Lula recua do combate ao orçamento secreto, antes tratado como 'esquema de corrupção'

Enquanto era candidato, petista referia-se às emendas de relator como 'a maior excrescência política orçamentária do país'

  • Brasil | Marco Antonio Araujo, do R7

Equipe de transição petista não quer entrar em embate com o Congresso Nacional

Equipe de transição petista não quer entrar em embate com o Congresso Nacional

Waldemir Barreto/Agência Senado

Campanha é campanha, governo é governo. Esse período de transição para a gestão petista que assume em janeiro, porém, quebrou todos os recordes. Antes mesmo de assumir, Lula já está desdizendo suas promessas eleitorais.

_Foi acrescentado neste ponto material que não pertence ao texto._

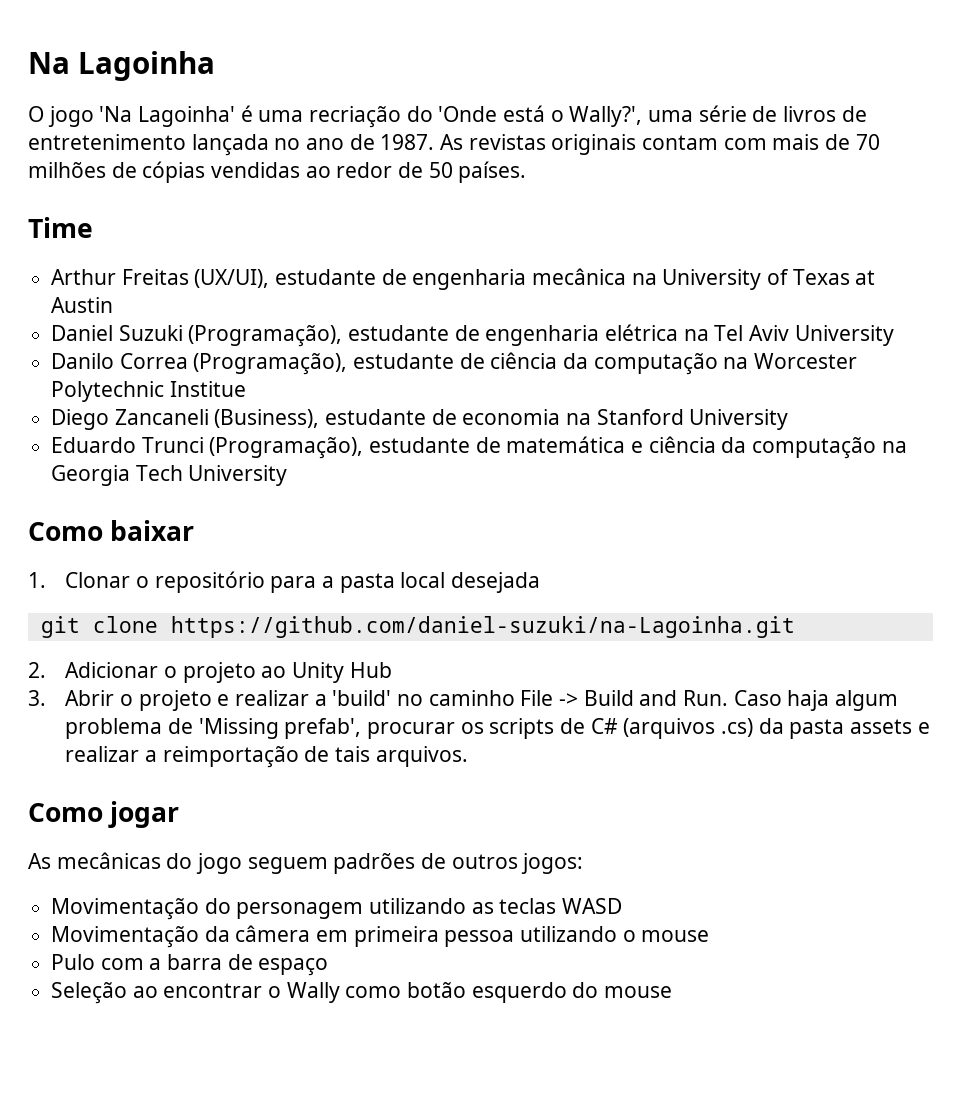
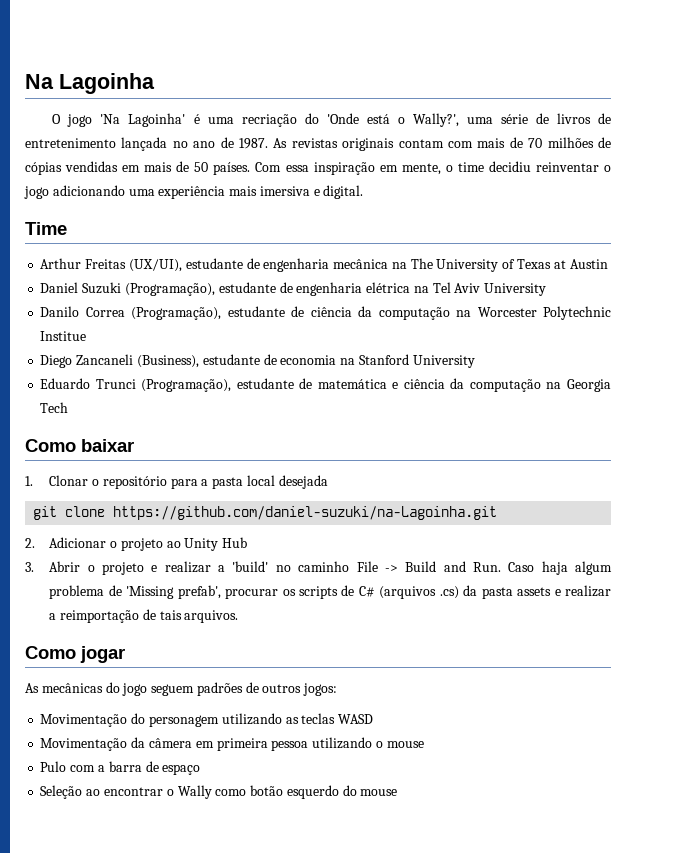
[305,162,393,178] ao redor -> [122,162,173,172] em mais
(527, 172) none -> [255,161,611,175] [24,185,364,199] Com essa inspiração em mente, o time decidiu reinventar o jogo adicionando uma experiência mais imersiva e digital.
(657, 279) none -> [410,258,433,269] The
[188,465,288,486] University -> (69, 407) none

Tratadas como um escândalo e como “o maior esquema de corrupção da história do país”, as emendas de relator, também conhecidas como orçamento secreto, receberam do candidato do PT toda a artilharia pesada possível, além do compromisso de que ele não governaria nesses termos com o Congresso. Palavras.

O “toma lá dá cá” — ou, na expressão de Lula, “a maior excrescência política orçamentária do país” — não mais incomoda o agora ex-candidato. E continuará como moeda de troca com deputados e senadores, ainda mais diante do já anunciado Projeto de Emenda Parlamentar sugerida pela equipe de transição, a PEC Fura-Teto de Gastos, versão turbo, estimada em R$ 170 bilhões.

O relator do Orçamento no Congresso Nacional, senador Marcelo Castro (MDB-PI), aliado do futuro governo, confirmou que a discussão sobre o fim das emendas nem sequer entrou no radar da equipe de transição.

O argumento para esse recuo resume-se a dizer que não é hora de entrar em um “embate” com o Congresso. Assim, as coisas continuam como estão. Alguns vão chamar isso de pragmatismo. Mas é só hipocrisia política mesmo.